10 Bizarre Times WWE Stars Experimented With Their Gimmick
Cody Rhodes embraces insanity, Hulk Hogan hides his face, and TWO Mike Mizanins?!
The recent news breaking that All Elite Wrestling were initiating a host of permission-not-forgiveness guidelines and outright banned moves/spots was troubling to many.
There's a nuanced discussion to be had about the excess and the agenting of the product at times, but in establishing itself as the challenger brand to WWE from its 2019 launch, AEW made a point of being the alternative. Tony Khan likes the Pepsi Vs Coca Cola analogy, and it's perhaps the easiest for us mere mortals to figure out as well. The layperson thinks both are the same, but ardent fans prefer one or the other because they can discern a (to them) clear and obvious difference.
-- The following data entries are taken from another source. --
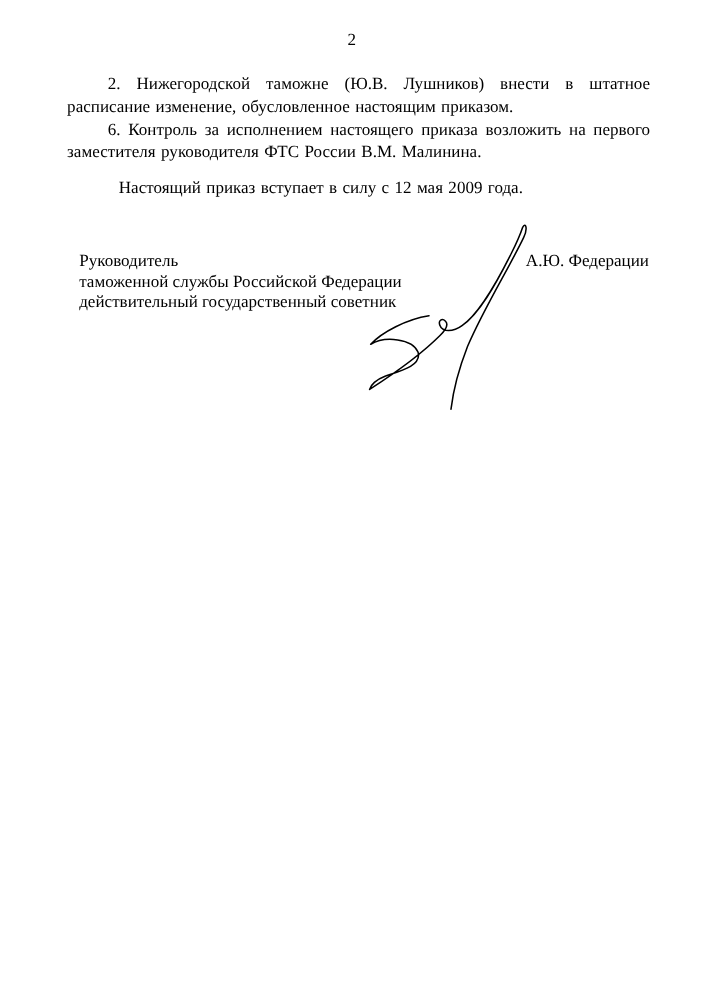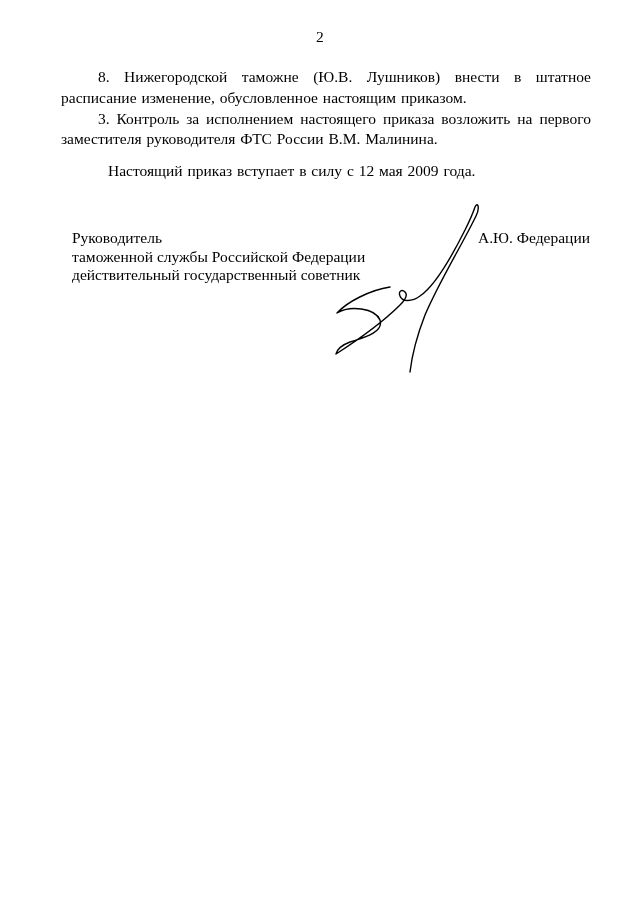"8. Нижегородской таможне (Ю.В. Лушников)" p.para { text: 8 -> 2 }
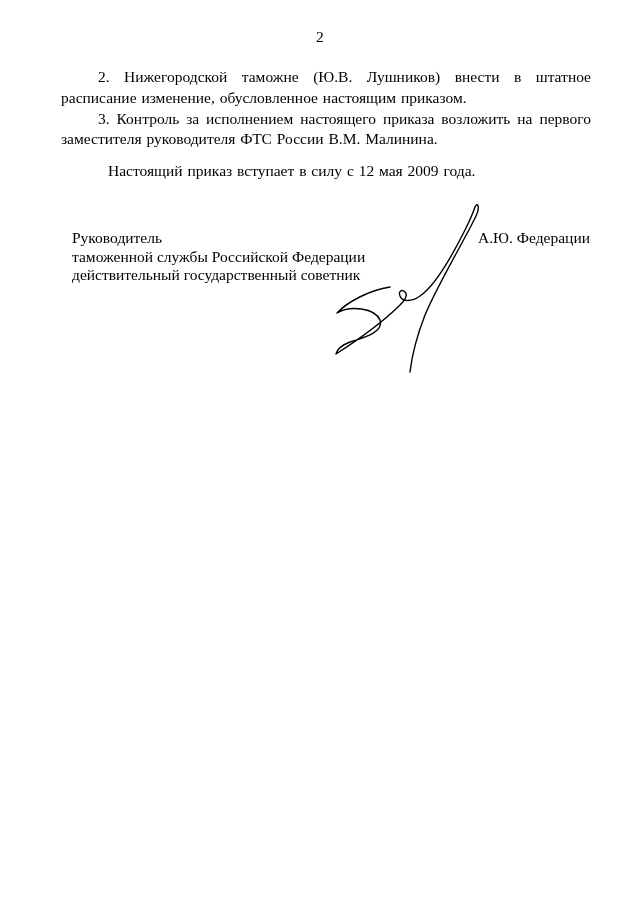"3. Контроль за исполнением настоящего" p.para { text: 3 -> 6 }
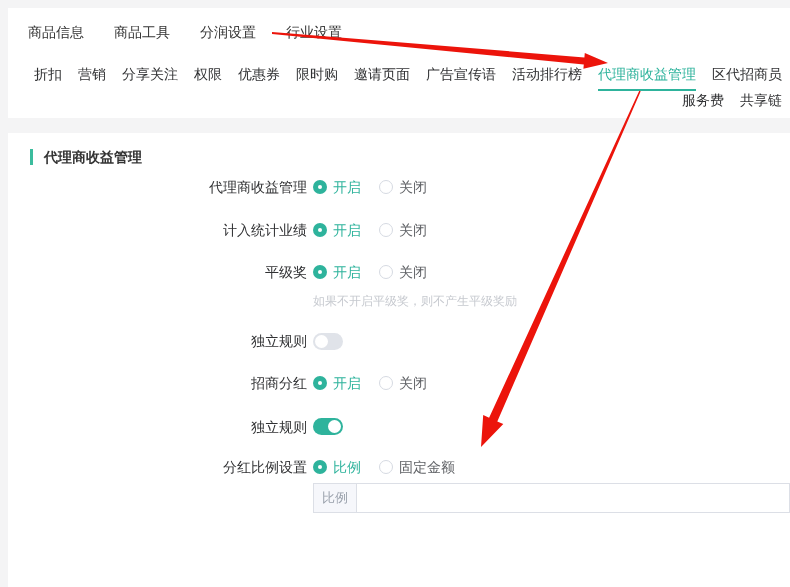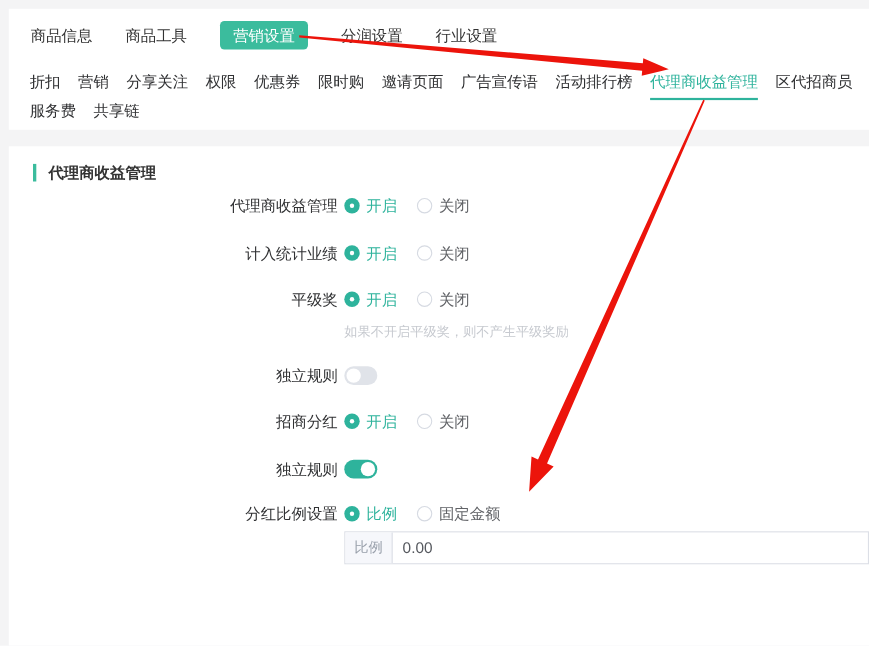"营销设置" span.tab1 { html: <span>营销设置</span> -> none }
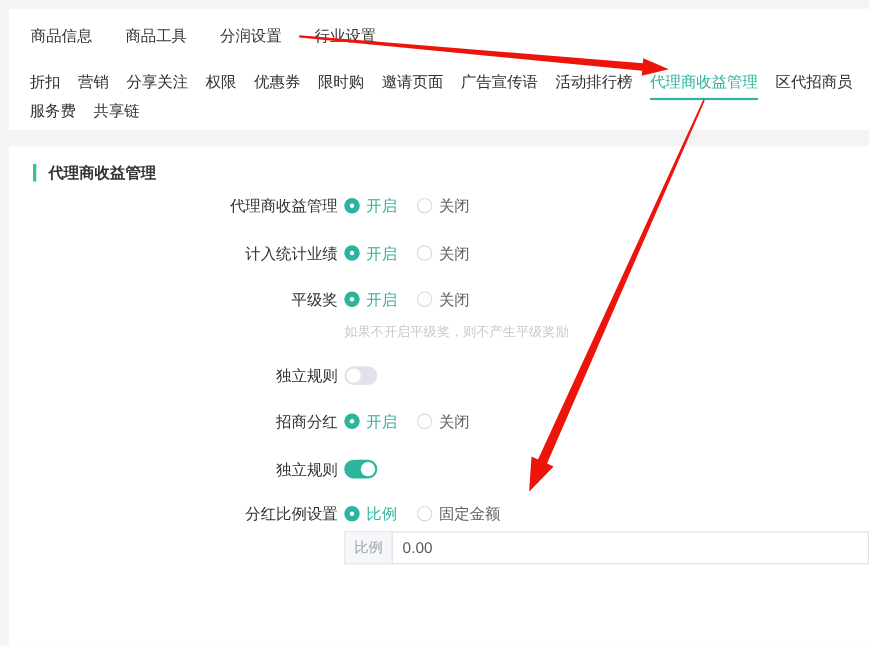"折扣" .nav2 { justify-content: none -> flex-end }
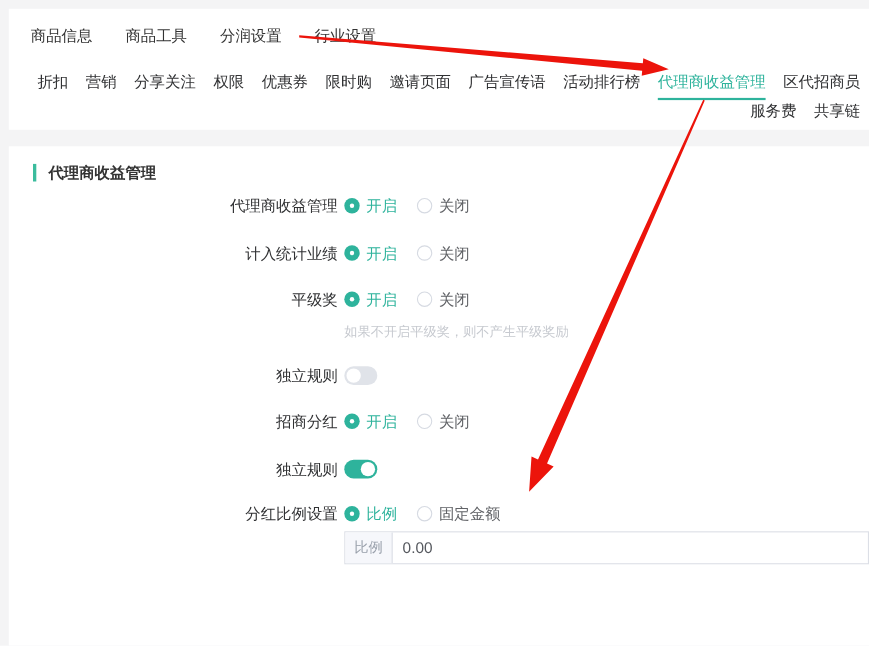"0.00" input { html: <input> -> none }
The edicts and protocols had whiffs of suited-and-booted hacks that perhaps didn't necessarily subscribe to the original ethos of the company, and whether the decisions were proactive or reactive, the difference they stood and stand to make to the organisation's output are substantial longterm.
The product will look stranger for the change, but wrestling and the wrestlers themselves have survived weirder shifts. As the challenger brand can learn, taking even brief glimpses at the market leader...
10. Dolph Ziggler - Stops Showing Off
Nothing was that great in 2011 and don't let yourself think otherwise.
CM Punk's pipe bomb-to-Money In The Bank run was mind-blowing, transcendent and industry-altering in its own little way, but the show didn't draw a record-setting buyrate off the back of it or anything. And the entire story was as good as goosed eight days later never to return. Christian extracted something new out of Randy Orton (and that preposterous toe-touch leapfrog Orton hit should get its own entry in this list), and the Road To WrestleMania was oddly captivating, but the 'Show Of Shows' was the absolute pits and really dampened enthusiasm for the product.
And you can't say "dampened enthusiasm" without thinking of the above image of Dolph Ziggler.
'The Show Off' wrestled in the wrong era to be the level of megastar he probably deserved, but the bad advice he took/instincts he followed in clipping the long blonde hair was the last thing his undulating fortunes needed. He was copying the homework of plenty that came before him in a drab era for the organisation, but Ziggler got over in the first place because he was one of the few not to look and work like the blandest create-a-wrestler this side of the Fight Forever suite.